• What to produce: Set out each line from the following listing that includes the word "radius".
-=-=-
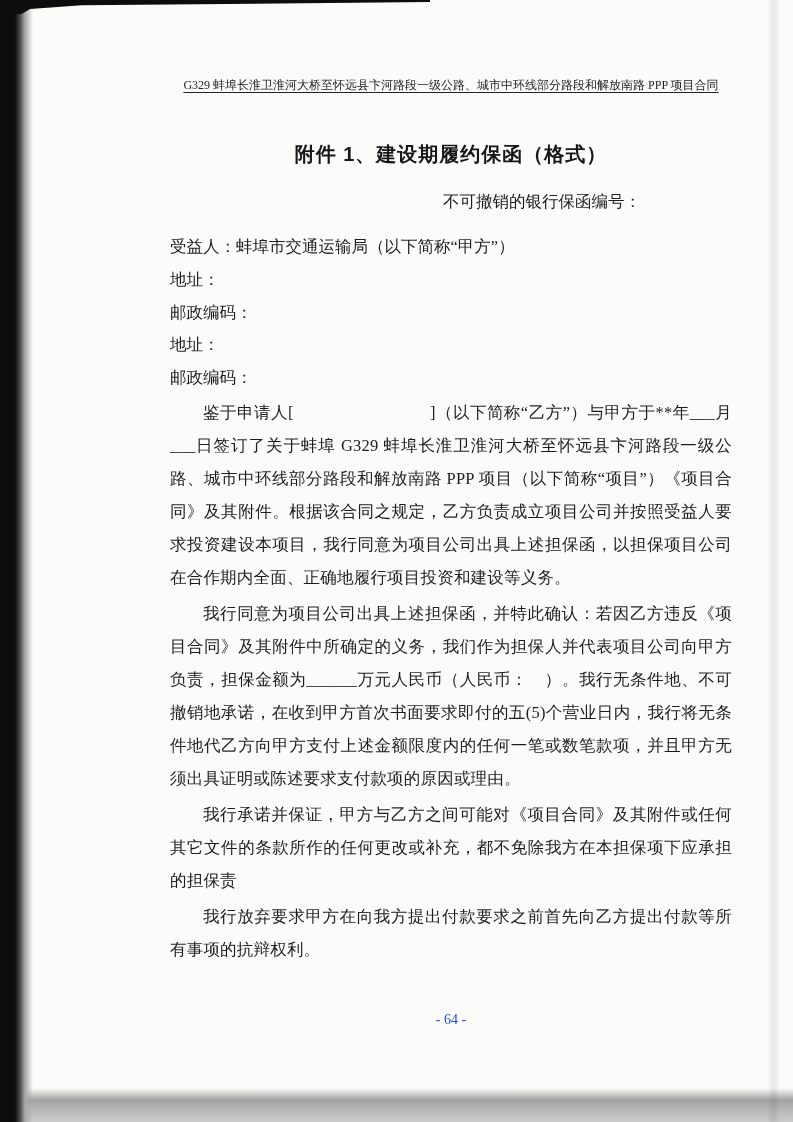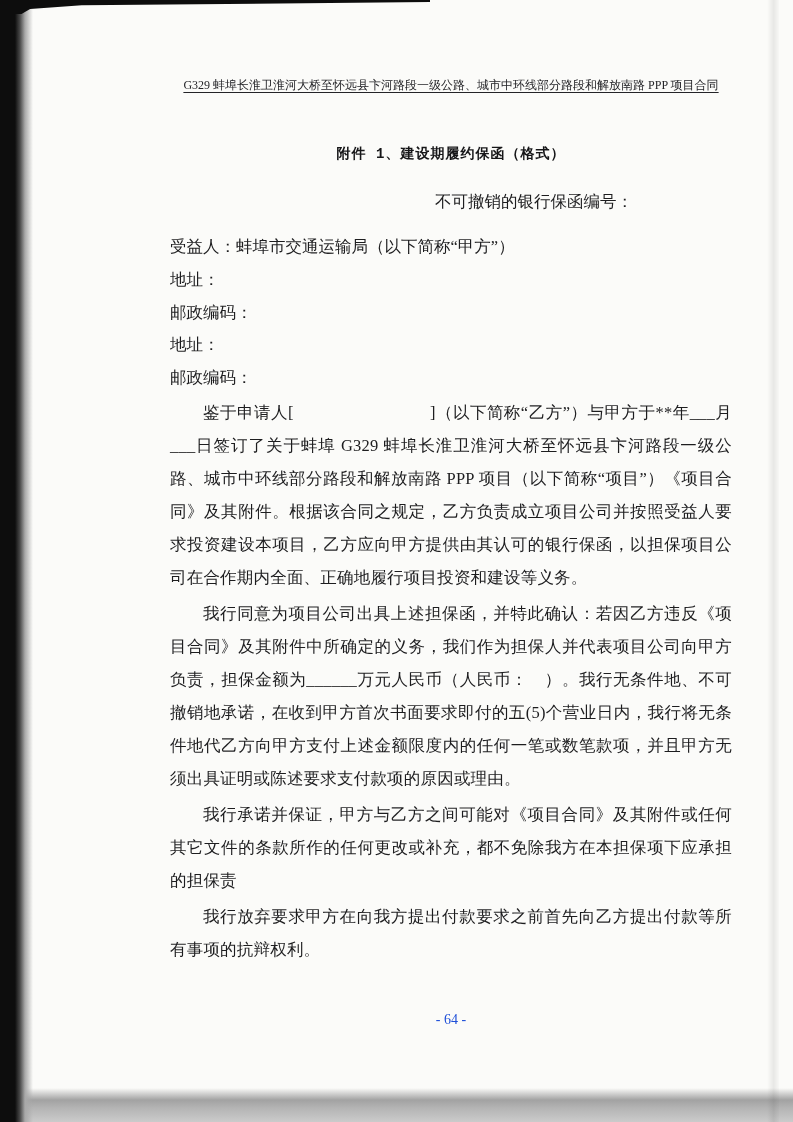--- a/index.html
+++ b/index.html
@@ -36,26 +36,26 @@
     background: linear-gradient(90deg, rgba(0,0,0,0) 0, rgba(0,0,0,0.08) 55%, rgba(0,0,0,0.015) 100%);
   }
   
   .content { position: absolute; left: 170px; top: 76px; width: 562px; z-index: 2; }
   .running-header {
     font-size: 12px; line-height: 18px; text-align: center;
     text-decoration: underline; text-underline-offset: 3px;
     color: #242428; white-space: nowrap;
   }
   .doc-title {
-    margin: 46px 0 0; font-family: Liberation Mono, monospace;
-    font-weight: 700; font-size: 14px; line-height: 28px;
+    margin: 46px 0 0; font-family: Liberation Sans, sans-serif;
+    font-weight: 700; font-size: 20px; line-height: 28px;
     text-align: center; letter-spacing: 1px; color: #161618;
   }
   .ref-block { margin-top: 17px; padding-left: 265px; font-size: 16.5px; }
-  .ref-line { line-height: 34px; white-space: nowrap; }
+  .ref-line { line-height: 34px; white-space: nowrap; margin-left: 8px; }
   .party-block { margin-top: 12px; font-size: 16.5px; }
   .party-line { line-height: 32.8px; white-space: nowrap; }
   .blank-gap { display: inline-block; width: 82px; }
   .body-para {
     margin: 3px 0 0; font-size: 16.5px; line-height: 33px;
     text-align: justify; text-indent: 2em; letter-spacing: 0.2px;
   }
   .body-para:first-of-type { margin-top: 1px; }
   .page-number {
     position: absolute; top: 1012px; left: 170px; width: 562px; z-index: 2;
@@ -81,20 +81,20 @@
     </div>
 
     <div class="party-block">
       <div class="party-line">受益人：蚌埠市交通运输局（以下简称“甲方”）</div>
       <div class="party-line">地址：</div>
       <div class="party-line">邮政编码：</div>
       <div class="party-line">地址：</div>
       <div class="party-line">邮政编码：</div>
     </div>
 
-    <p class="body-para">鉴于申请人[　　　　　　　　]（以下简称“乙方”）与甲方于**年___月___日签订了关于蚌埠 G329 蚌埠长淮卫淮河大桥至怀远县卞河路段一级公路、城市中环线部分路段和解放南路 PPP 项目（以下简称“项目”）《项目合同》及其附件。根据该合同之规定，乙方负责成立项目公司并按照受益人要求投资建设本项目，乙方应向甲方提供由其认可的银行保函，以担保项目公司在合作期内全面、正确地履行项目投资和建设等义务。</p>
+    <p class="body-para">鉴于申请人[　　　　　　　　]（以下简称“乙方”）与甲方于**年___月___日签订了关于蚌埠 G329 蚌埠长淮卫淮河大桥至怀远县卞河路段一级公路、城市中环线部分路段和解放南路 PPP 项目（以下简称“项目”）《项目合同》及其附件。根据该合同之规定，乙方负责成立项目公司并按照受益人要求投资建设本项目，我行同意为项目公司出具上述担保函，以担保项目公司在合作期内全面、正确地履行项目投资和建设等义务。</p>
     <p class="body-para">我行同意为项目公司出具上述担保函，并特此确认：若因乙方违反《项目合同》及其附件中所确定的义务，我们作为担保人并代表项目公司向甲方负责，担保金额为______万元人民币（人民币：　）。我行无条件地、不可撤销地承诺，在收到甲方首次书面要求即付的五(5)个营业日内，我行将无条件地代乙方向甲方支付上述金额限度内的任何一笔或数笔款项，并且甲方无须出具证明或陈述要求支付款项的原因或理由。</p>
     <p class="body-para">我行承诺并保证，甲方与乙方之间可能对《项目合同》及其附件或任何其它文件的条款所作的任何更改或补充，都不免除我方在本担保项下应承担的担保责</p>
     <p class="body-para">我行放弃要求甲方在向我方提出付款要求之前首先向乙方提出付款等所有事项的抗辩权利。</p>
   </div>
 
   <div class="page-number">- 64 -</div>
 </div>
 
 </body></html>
-=-=-
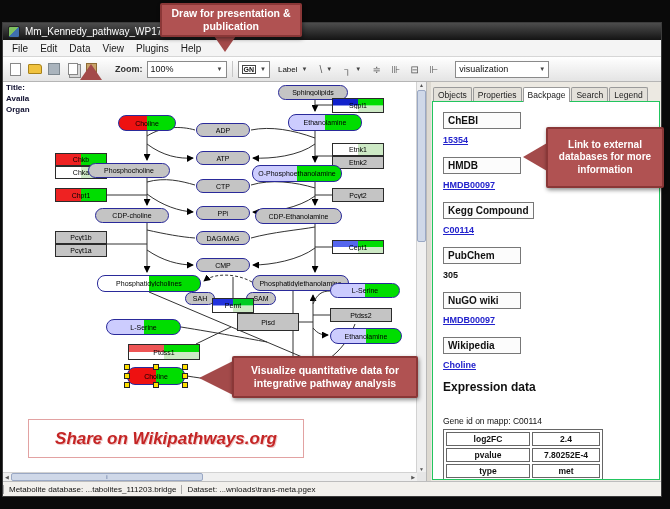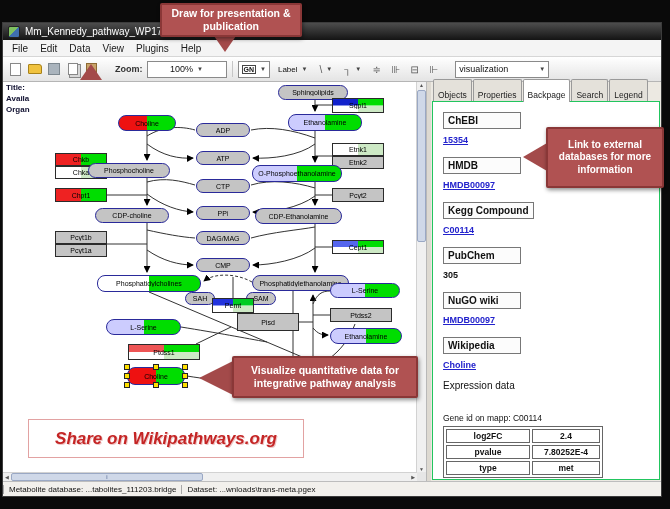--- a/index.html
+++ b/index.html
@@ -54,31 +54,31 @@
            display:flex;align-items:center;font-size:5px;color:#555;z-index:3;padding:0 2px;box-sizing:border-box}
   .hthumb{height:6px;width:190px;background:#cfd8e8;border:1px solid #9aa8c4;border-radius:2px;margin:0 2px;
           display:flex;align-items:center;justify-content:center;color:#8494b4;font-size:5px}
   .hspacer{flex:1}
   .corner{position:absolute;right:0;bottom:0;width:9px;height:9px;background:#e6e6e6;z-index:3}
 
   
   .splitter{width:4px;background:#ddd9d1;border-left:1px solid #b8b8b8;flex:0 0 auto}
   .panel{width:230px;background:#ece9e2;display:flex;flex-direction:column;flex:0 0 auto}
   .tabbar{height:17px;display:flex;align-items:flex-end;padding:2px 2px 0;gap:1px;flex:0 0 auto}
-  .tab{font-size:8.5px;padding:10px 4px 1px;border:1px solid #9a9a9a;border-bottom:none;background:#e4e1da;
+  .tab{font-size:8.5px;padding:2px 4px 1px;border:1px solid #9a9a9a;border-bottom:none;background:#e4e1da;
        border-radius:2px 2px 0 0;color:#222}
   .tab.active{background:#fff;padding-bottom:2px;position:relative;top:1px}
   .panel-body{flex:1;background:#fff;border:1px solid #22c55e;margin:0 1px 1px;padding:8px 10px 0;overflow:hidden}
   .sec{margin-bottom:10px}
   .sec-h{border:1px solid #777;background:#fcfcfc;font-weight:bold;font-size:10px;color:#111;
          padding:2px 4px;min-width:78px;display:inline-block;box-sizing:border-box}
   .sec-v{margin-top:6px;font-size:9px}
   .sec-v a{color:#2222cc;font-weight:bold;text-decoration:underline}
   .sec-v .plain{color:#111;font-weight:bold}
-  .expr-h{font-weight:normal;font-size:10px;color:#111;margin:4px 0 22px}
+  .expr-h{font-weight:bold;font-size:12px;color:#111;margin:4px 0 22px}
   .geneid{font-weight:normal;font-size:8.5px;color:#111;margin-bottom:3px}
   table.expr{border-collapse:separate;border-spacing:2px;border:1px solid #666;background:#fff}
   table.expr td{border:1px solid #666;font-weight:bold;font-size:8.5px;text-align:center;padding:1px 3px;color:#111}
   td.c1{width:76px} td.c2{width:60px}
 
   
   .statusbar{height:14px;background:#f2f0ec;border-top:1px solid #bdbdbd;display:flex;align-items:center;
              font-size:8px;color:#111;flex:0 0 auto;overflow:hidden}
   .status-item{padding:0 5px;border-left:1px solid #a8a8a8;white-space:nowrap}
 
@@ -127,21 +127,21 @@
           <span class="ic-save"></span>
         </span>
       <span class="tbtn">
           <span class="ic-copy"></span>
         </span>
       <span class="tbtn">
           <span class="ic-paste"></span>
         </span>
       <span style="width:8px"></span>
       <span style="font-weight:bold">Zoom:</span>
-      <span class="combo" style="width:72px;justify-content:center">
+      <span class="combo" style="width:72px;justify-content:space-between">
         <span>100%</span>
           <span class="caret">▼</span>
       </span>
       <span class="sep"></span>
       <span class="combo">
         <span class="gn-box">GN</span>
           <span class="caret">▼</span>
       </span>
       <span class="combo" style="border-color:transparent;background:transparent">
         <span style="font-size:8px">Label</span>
-=-=-
• Solved exercise:
   .hthumb{height:6px;width:190px;background:#cfd8e8;border:1px solid #9aa8c4;border-radius:2px;margin:0 2px;
        border-radius:2px 2px 0 0;color:#222}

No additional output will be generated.